Revision tracking records:
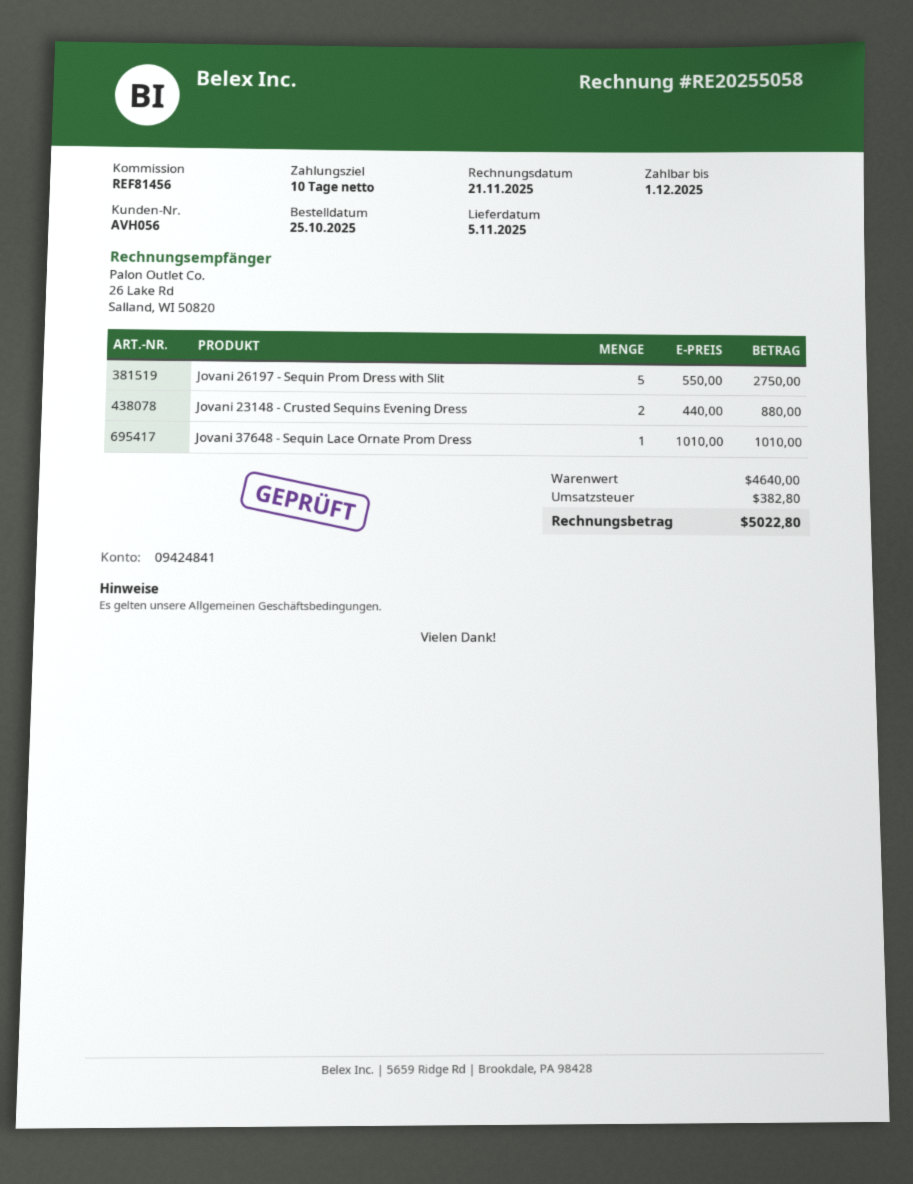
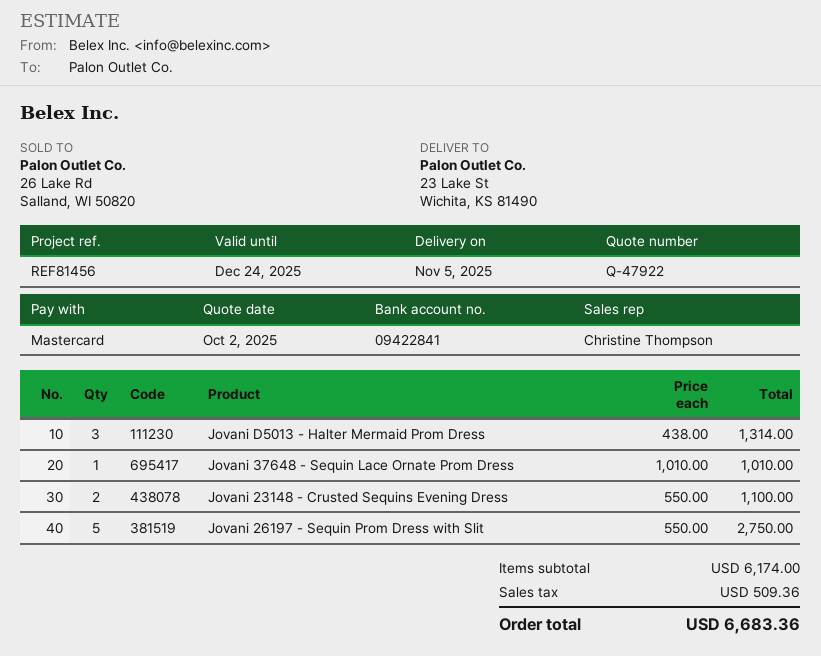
bank account: 09424841 -> 09422841
Jovani 23148 - Crusted Sequins Evening Dress: 2 x 440.00 = 880.00 -> 2 x 550.00 = 1100.00
Jovani D5013 - Halter Mermaid Prom Dress: none -> 3 x 438.00 = 1314.00
subtotal: 4640.00 -> 6174.00
tax: 382.80 -> 509.36
total: 5022.80 -> 6683.36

### Exercise brief
For every line above in which the string "Dress" appears, add one; please give the final count and nothing else.

### Task output
2